There are two primary differences in the new W-4. First, it’s simpler. Employees only need to fill out the first section (contact information and filing status) and the fifth section (signature). The other sections are optional. Second, employees can no longer request adjustments using withholding allowances. According to the IRS, the form is now more transparent, simple, and accurate. Employees can no longer claim personal or dependent exemptions to change their withholding amount.
If employees only fill out steps one and five, their withholdings are calculated based on standard deductions and tax rates, with no adjustments. Employees should strive to have 90% or more of their total income taxed if they want to avoid an unpleasant surprise around tax time. Thus, they should fill out the other areas if they:
- Work multiple jobs
- Have passive income (royalties, pensions)
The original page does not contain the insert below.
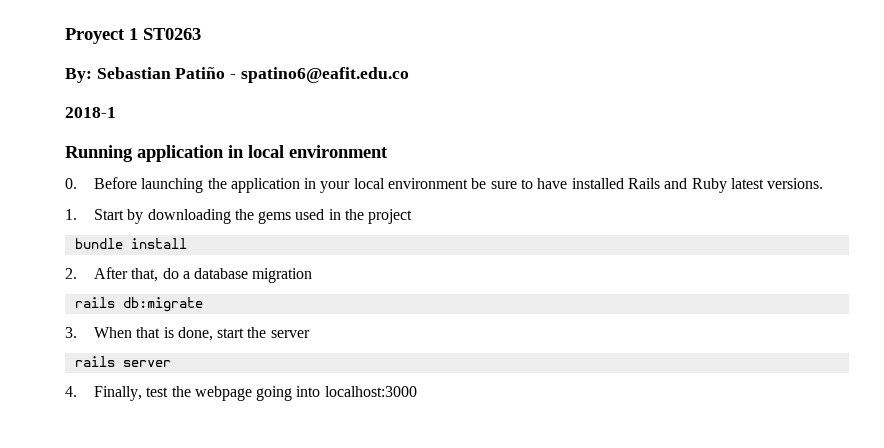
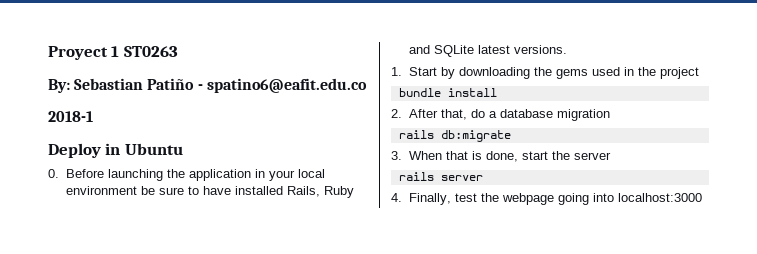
[65,145,388,162] Running application in local environment -> [48,143,183,158] Deploy in Ubuntu
[628,178,727,193] Rails and Ruby -> [286,186,354,198] [408,45,474,57] Rails, Ruby and SQLite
- Are married filing jointly
- Have dependents
- Want an extra withholding for other reasons, such as to ensure a refund
Income Tax Withholding Exemptions
While most, if not all, of your employees will be subject to withholding taxes, there may be times you have an employee who is exempt. In this scenario, you would not withhold income taxes from the employee’s paychecks and would, instead, input $0 for income taxes withheld on their year-end W-2 forms. To be exempt, an employee must meet the following criteria:
- Have owed $0 in income tax for the prior tax year
- Expect to owe $0 in income tax for the current tax year
Usually, this pertains to low-income employees, especially those with a large number of dependents and many personal deductions. If an employee wrongfully claims to be exempt when they aren’t eligible, you (the employer) will not be penalized. As long as you have a current W-4 form on file showing they claimed to be exempt, you will be protected. However, they will end up with a large tax bill plus penalties at tax time.
Pay That Is Subject to Withholding Tax
The IRS can tax just about any income your employees earn—even gambling winnings. Employee earnings you’re most likely concerned about are:
- Salary and hourly pay
- Reimbursements and other expense allowances under a non-accountable plan
- Bonuses, commissions, and tips
Withholding Tax vs Estimated Tax
Employers deduct withholding taxes from their wage-earning employees’ paychecks. Any self-employed workers, contractors, partners, and S corporation shareholders who anticipate paying more than $1,000 in taxes when they file should pay estimated taxes on income to avoid a large bill and tax penalties when they file their return.
The IRS offers a tax estimator for determining how much employees will need to pay. Encourage your employees to highlight any huge discrepancies by comparing what is currently being withheld to what the tax estimator shows. For a more accurate assessment, employees should gather information from their most recent pay statements for all sources of income, plus their spouse’s (if applicable), as well as their last tax form. If any adjustments need to be made, they should submit a revised W-4 Form.
How and When to Update Withholding Tax Details
Employees should be encouraged to change their withholdings when something alters their income status and, therefore, the amount of income tax that you, the employer, withhold. At that time, the employee should fill out a new W-4 form. Here are the most common instances in which employees should update their W-4 forms:
- Lifestyle changes like marriage, divorce, a new child, or a home purchase
- Job changes like getting a second job or retiring
- Filing for Chapter 11 bankruptcy
- A large change in itemized deductions like medical expenses, interest expenses, charitable contributions, or education
Withholding employee taxes keeps your business on the right side of the law, ensures you can pay your employer taxes, and keeps employees from having to pay a large lump sum come April 15th. You need to pay withholdings for federal income taxes and state or local taxes, depending on where your business and employees are located. Payroll services usually determine the correct withholding amounts for you, but if not, the guidelines above will get you started.